Garipler kültür taşıyıcıları, “kırmızı kitabın” gerçek sahipleridirler. Farkındalığın dili ile hikmeti yaşatır, irfan mektebine bekçilik ederler. Onun için bir şehre gidildiğinde ilk önce garipleri aranır, garipleri kollanır. Bir ucubelik çarpsa göze ilk önce garipleri sigaya çekilir. “Yok mu bir nazire tariz eden!” “Yok mu bir nida istifham eyleyen!”

Bir lahza garip olmasak da garipsemeyecek miyiz? Nasıl bir değeri yitirmekte olduğumuzu fark etmeyecek miyiz? Mazlumluğun kötü olanı, mazlumluğun karakter haline gelmiş olanıdır. Söylenilmesi, yapılması, itiraz edilmesi gerekilen yerde etkisiz eleman kalınmasıdır. Bir söz söylemeyecek miyiz, bir eleştiri de bulunmayacak mıyız, bir oy vermeyecek miyiz? Ne olur durma, garipse!
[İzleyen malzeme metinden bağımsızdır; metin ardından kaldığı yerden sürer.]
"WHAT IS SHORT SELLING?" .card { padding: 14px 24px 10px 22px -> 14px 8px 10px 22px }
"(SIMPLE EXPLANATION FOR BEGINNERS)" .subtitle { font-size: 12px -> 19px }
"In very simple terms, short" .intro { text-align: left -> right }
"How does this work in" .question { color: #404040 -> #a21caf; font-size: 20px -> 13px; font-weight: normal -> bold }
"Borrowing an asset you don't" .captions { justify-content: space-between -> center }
İftiraları, ihtirasları, kolayca giydirilen yaftaları, saygısızlıkları, hatırsızlıkları, hukuksuzlukları… Savaş çığırtkanlıklarını, korku psikolojilerini, çoğunluk tahakkümlerini, anormal normalleri… Patolojik etiketleri, siyasal adilikleri, kafatasçı eğilimleri, gönlünü ezenleri ve gönlü kirletenleri… Garipse! Hayret et!